An alternative explanation is that suspended resting could increase dispersal distance, while reducing the temporal, energetic and cognitive costs of building, remembering, and returning to typical silk retreats. Considering that these spiders move several meters across highly structured and complex three-dimensional habitat, the ability to navigate back to an exact location (i.e., retreat), requires elaborate three-dimensional navigation, which is assumed to be cognitively demanding and costly. Consequently, spiders could maximise time investment in foraging and finding mates by dropping on a silk line at the end of the day. For that very reason, we initially hypothesised that, in search of mates, males move farther than females. Our preliminary data did not corroborate this hypothesis, but instead suggests that neither sex did show strict site fidelity (for a full description see supplementary methods S1). More data is needed, however, to test this preliminary finding.
The apparent plasticity in the nocturnal resting strategy of Evarcha arcuata, invites future investigations of resting strategies as well as resting site selection in adaptive contexts among invertebrates more broadly. We believe that this is a promising system to explore functional questions of how sensory information shapes behavioural choices. The functional link between predator-avoidance during phases in which main sensory paths are compromised is an interesting question particularly in diurnal invertebrates.
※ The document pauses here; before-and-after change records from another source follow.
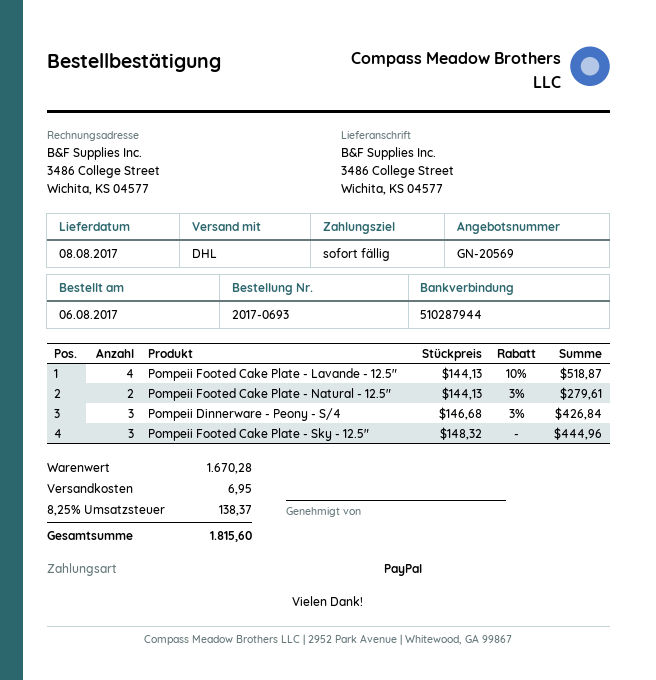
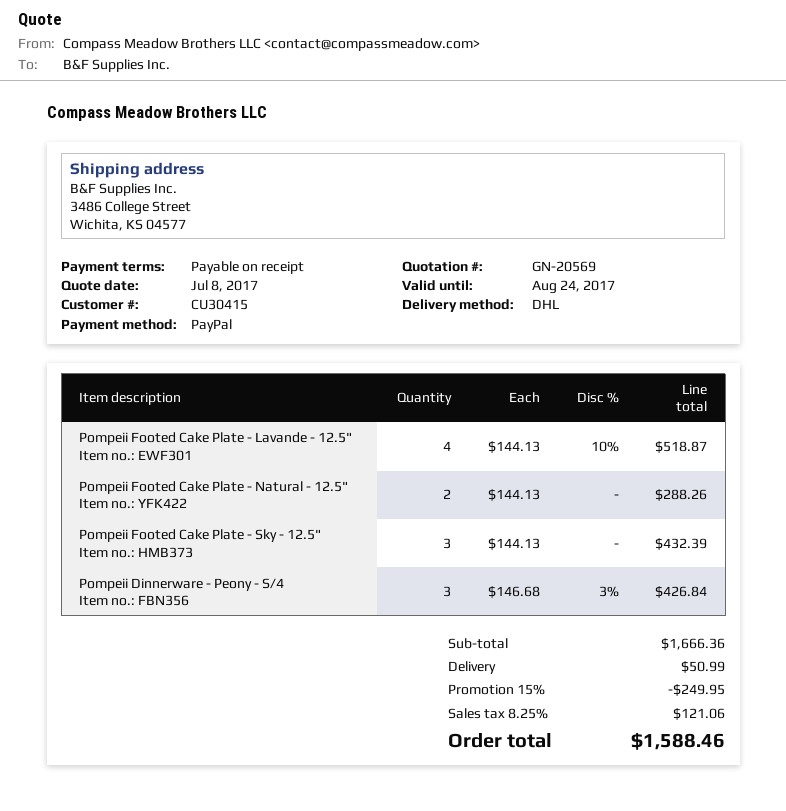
Pompeii Footed Cake Plate - Natural - 12.5": 2 x 144.13 - 3% = 279.61 -> 2 x 144.13 = 288.26
Pompeii Footed Cake Plate - Sky - 12.5": 3 x 148.32 = 444.96 -> 3 x 144.13 = 432.39
subtotal: 1670.28 -> 1666.36
discount: none -> 15% = 249.95
shipping: 6.95 -> 50.99
tax: 8.25% = 138.37 -> 8.25% = 121.06
total: 1815.60 -> 1588.46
Future studies in such systems are likely to gather novel insights into sensory information processing, resting site selection, and the fundamental role of resting.
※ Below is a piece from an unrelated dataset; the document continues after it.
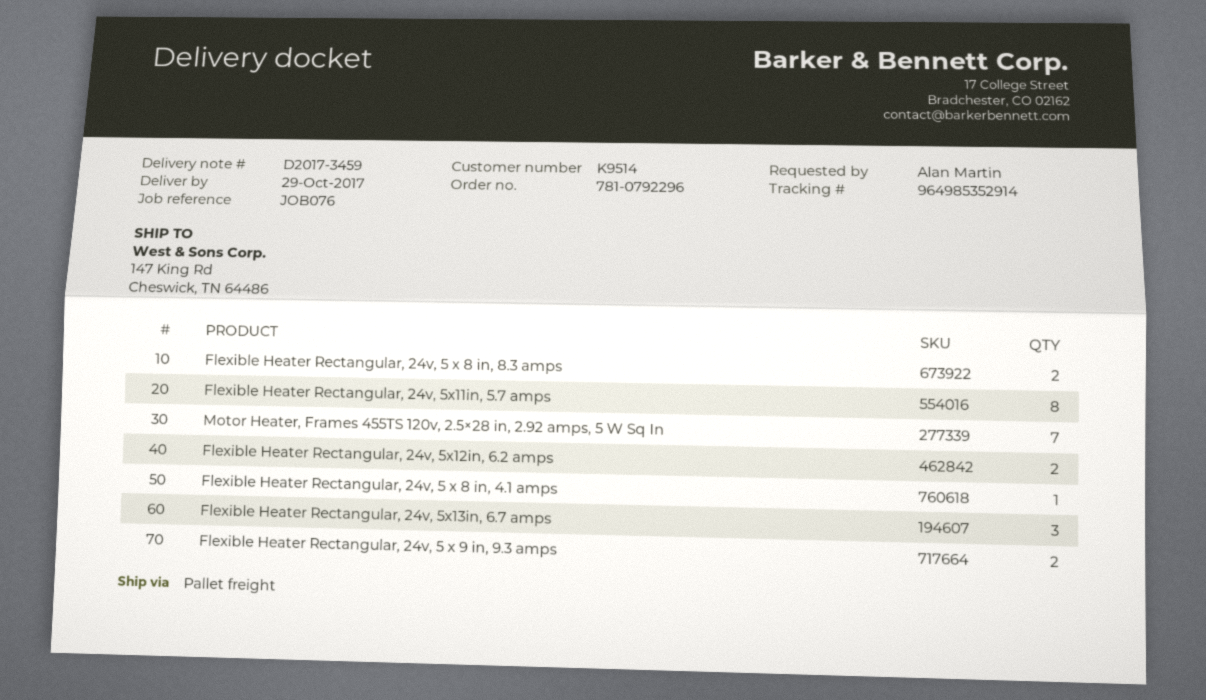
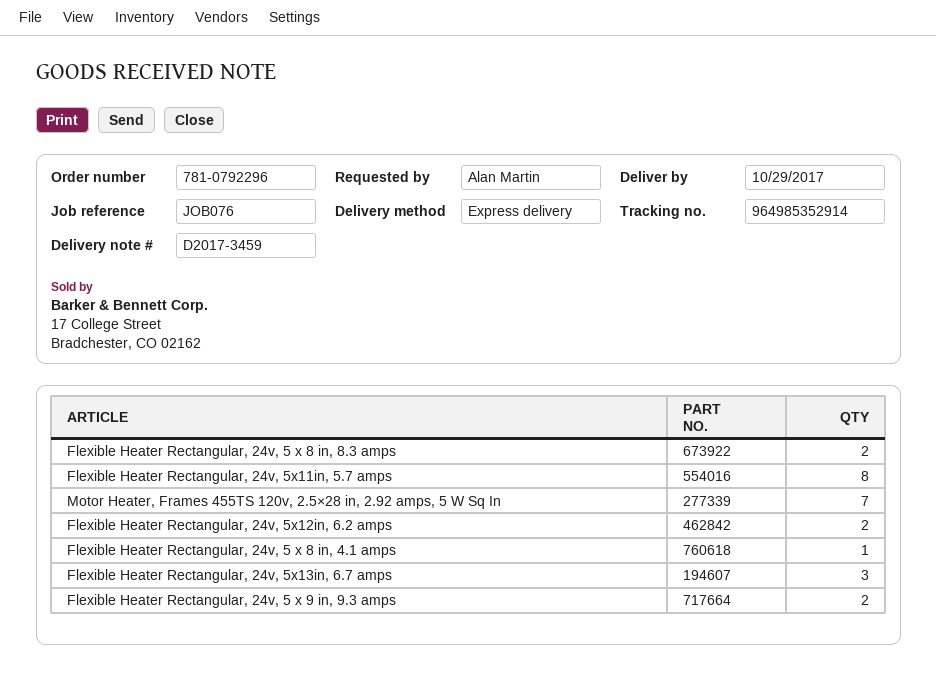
shipping method: pallet freight -> express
Resting in the animal kingdom is associated with reduced activity (lower metabolic rates) [1], protection from unfavourable abiotic conditions as well as protection from predators [2]. Yet, most studies investigating resting so far have focused on vertebrate species. We have reason to believe that resting in invertebrate species follows similar concepts and rules, yet very little is known about the night-time activities of even common species such as E. arcuata. Gathering rigorous data on the exact sites that invertebrates choose for resting and what selective benefits these sites offer from an adaptive point of view will contribute valuable information for a more comprehensive understanding of resting in animals.